Game engine work

Autodesk Stingray

Also known as Bitsquid before being acquired by Autodesk, Stingray is a modern, fully data-driven multiplatform game engine. Its specificities include a fully data-driven renderer and a wide Lua API. It has been used by several studios such as Fatshark and Arrowhead, and is now available to the public.

Autodesk Stingray logo

My work included bugfixes in various areas of the core engine, updating the Lua math API, and most importantly parallelizing the data compilation process. These changes will allow the data preparation to take advantage of multiple cores, speeding it up by an order of magnitude on some machines.

I refined my C++ programming skills a lot there, as the codebase has a specific, elegant style. I also learned how Lua works and is integrated, and practiced multi-threaded programming.

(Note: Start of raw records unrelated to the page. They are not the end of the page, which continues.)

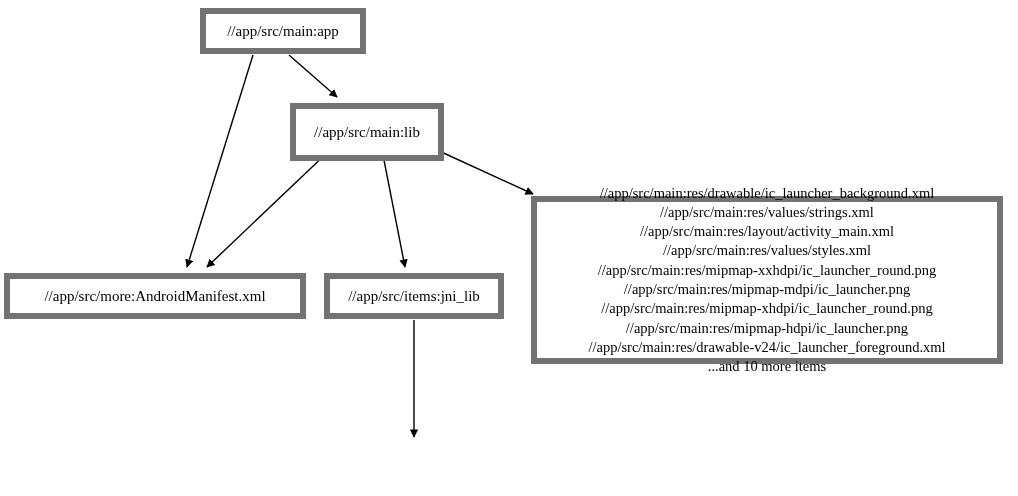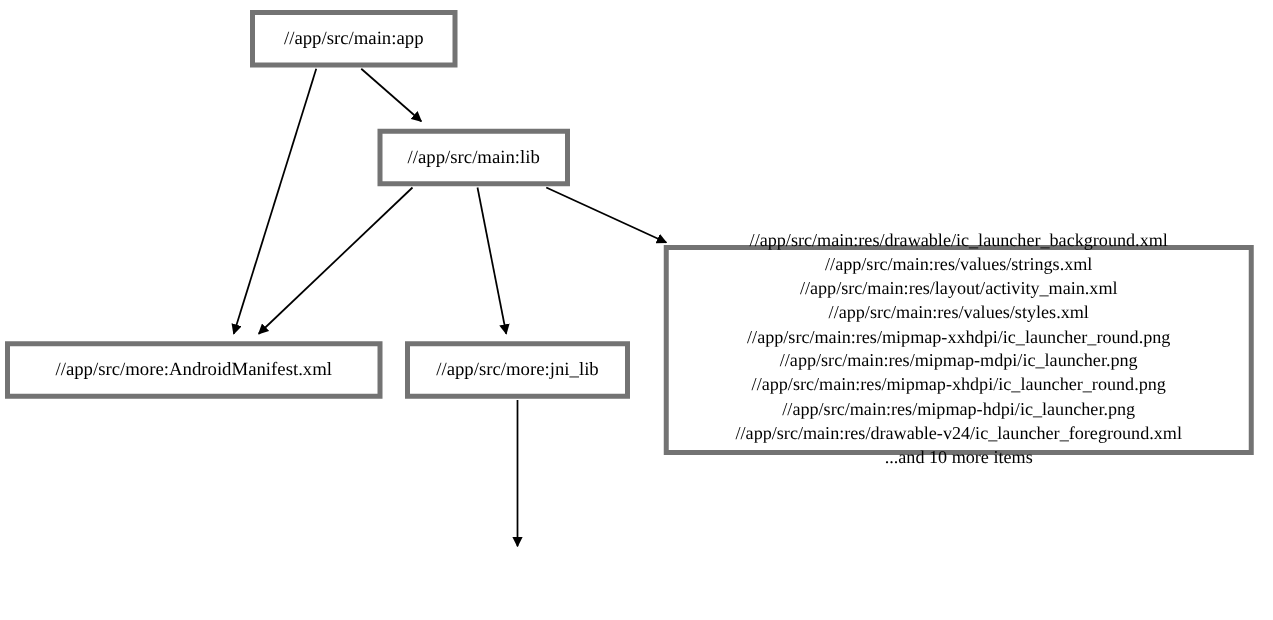--- a/index.html
+++ b/index.html
@@ -11,21 +11,21 @@
     position: relative;
     width: 1018px;
     height: 496px;
     background: #ffffff;
     font-family: "Liberation Serif", serif;
     overflow: hidden;
   }
   .node {
     position: absolute;
     box-sizing: border-box;
-    border: 4px solid #737373;
+    border: 6px solid #737373;
     background: #ffffff;
     color: #000000;
     display: flex;
     align-items: center;
     justify-content: center;
     text-align: center;
     font-size: 15px;
     line-height: 18px;
     white-space: pre-line;
     padding: 2px 6px;
@@ -65,30 +65,30 @@
 
     <path d="M 437 150 L 533 194" fill="none" stroke="#000000" stroke-width="1.4" marker-end="url(#arrow)"></path>
 
     <path d="M 414 320 L 414 437" fill="none" stroke="#000000" stroke-width="1.4" marker-end="url(#arrow)"></path>
   </svg>
 
   <div class="node" style="left:200px; top:8px; width:166px; height:46px;">
     <span>//app/src/main:app</span>
   </div>
 
-  <div class="node" style="left:302px; top:103px; width:154px; height:46px;">
+  <div class="node" style="left:290px; top:103px; width:154px; height:58px;">
     <span>//app/src/main:lib</span>
   </div>
 
   <div class="node" style="left:4px; top:273px; width:302px; height:46px;">
     <span>//app/src/more:AndroidManifest.xml</span>
   </div>
 
   <div class="node" style="left:324px; top:273px; width:180px; height:46px;">
-    <span>//app/src/more:jni_lib</span>
+    <span>//app/src/items:jni_lib</span>
   </div>
 
   <div class="node multi" style="left:531px; top:196px; width:472px; height:168px;">
     <span>//app/src/main:res/drawable/ic_launcher_background.xml
 //app/src/main:res/values/strings.xml
 //app/src/main:res/layout/activity_main.xml
 //app/src/main:res/values/styles.xml
 //app/src/main:res/mipmap-xxhdpi/ic_launcher_round.png
 //app/src/main:res/mipmap-mdpi/ic_launcher.png
 //app/src/main:res/mipmap-xhdpi/ic_launcher_round.png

I spent a few months with Uprise (previously ESN), working on an unannounced project. I onboarded every C++ programmer in the studio on Frostbite UI and rendering basics, and led the engine technology choices for the project.


Frostbite is the internal game engine of Electronic Arts, used for AAA titles such as the Battlefield series, Star Wars: Battlefront and Mirror's Edge: Catalyst, but also Dragon Age: Inquisition, Need for Speed, Plants Versus Zombies: Garden Warfare, and more. It is highly data-driven as well.

Frostbite 3 logo

The original engine team is based in Stockholm, and I was a part of it for a bit more than a year. My contributions include porting the engine to a new platform, improving the shader compilation pipeline, porting systems to mobile platforms, a few rendering features, switching the entire UI pipeline to premultiplied alpha, and streamlining the UI documentation.

I learned how to work with not one but many teams of users. I had to find a balance between their needs, their calls for help, and the priorities for the engine development itself. I worked with a massive codebase and very large datasets, and used debugging tools on many platforms.